What we have seen happening in Texas where in the name of limiting abortion the predominately male lawmakers have voted into law a plan that would effectively end the medical services offered to poor women illustrates the point. Limit abortions but do nothing to limit unwanted pregnancies because helping young men keep their pants zipped does not have the political appeal limiting abortions has. In a world where football is king you need to keep women in their place. The lesson of the Steubenville rape case does not seem to have sunk in.

I have intentionally linked football and sexual activity to bridge the distance to our next needed conversation.  We need to talk about athletic success. We have told our children that no does not mean no and built around that misinformation a lot of structures that confuse and give comfort to those who really think women are the problem: they really do not know what they want. But in doing that we have created a culture where athletes are larger than life  and where second place is unacceptable. Is it any wonder we have a problem with performance enhancing drugs?

To tell people that being second is unacceptable and that you ought to do anything you can do to win and then also telling them that taking advantage of drugs that help you win is unacceptable can certainly muddy the water. Come on! Winning is everything; it is all that counts, right? So now we are saying that is not true. Ok, but let’s not be surprised when a few do not get the message. And of course lying is wrong, except when it is in the service of a greater good.

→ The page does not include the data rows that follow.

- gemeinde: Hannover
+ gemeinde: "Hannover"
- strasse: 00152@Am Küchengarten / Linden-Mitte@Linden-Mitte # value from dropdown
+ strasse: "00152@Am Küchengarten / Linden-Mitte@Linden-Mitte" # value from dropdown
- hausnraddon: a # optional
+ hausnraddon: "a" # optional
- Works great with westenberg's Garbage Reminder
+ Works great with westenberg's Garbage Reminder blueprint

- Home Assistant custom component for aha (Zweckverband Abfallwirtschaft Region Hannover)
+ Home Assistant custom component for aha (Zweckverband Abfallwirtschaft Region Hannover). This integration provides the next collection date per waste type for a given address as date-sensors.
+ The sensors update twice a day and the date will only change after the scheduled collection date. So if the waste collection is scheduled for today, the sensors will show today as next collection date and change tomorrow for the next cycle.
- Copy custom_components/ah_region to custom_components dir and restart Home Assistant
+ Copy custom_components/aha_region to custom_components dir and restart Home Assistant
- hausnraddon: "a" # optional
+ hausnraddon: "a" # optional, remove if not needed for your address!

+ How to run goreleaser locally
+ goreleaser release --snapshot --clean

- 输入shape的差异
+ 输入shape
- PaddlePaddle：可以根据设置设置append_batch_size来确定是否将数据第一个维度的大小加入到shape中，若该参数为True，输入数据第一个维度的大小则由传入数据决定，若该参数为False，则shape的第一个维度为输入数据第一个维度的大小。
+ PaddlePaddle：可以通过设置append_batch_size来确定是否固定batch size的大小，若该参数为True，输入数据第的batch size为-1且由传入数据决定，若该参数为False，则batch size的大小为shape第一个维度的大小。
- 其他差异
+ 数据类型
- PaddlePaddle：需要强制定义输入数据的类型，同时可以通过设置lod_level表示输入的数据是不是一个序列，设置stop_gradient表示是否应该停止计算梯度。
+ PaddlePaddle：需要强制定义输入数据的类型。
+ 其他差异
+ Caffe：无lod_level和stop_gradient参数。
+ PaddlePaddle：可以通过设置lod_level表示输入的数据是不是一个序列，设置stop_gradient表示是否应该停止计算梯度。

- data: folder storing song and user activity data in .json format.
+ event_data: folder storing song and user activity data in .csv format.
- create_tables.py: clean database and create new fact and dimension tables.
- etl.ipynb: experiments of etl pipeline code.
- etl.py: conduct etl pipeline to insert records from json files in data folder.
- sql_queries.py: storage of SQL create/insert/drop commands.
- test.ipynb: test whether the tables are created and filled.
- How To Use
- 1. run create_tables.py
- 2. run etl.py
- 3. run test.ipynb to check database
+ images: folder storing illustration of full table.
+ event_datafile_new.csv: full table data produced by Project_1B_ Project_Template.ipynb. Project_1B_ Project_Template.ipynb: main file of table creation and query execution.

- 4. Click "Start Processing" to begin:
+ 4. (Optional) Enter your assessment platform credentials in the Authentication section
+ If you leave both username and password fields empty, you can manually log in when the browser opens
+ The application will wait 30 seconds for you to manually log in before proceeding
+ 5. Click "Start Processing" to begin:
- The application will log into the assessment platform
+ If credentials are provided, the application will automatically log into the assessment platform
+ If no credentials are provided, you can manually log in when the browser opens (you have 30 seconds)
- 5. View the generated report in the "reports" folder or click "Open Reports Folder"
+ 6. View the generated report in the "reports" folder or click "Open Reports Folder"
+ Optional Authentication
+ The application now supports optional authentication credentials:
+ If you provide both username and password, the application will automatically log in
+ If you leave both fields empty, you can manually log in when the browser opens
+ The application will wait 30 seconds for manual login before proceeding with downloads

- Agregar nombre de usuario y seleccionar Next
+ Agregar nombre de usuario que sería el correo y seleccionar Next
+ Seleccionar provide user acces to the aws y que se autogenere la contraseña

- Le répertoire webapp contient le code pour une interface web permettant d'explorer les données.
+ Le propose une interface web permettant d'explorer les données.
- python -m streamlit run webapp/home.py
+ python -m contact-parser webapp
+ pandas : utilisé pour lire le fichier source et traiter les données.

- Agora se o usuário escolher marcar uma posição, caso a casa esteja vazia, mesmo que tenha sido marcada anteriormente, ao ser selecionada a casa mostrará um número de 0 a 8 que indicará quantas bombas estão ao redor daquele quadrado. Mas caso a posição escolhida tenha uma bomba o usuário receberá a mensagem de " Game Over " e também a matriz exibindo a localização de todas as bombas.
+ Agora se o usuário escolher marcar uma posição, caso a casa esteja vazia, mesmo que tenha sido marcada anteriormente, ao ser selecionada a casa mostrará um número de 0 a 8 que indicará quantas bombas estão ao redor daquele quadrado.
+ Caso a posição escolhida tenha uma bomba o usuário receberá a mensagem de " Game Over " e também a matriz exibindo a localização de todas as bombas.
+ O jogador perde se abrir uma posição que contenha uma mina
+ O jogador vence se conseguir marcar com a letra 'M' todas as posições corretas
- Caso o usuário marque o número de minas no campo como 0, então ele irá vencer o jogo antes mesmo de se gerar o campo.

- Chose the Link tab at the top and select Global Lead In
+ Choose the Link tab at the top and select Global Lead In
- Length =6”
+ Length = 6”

So let us have a real conversation about race as uncomfortable as it makes us. Let us be grateful that we have a President who is willing to take a learning moment and remind us all of the responsibilities we have to our children. But let’s also tell those children that we have not been the best of parents when we gave them Rhett Butler as a role model in Gone with the Wind, or when we winked when we found out that Charles Lindbergh, in addition to being anti-Semitic was also the father of seven children out of wedlock with three different women.
It should be no surprise then that we ignore professional athletes who left not only broken hearts wherever they went, but also issues of child support.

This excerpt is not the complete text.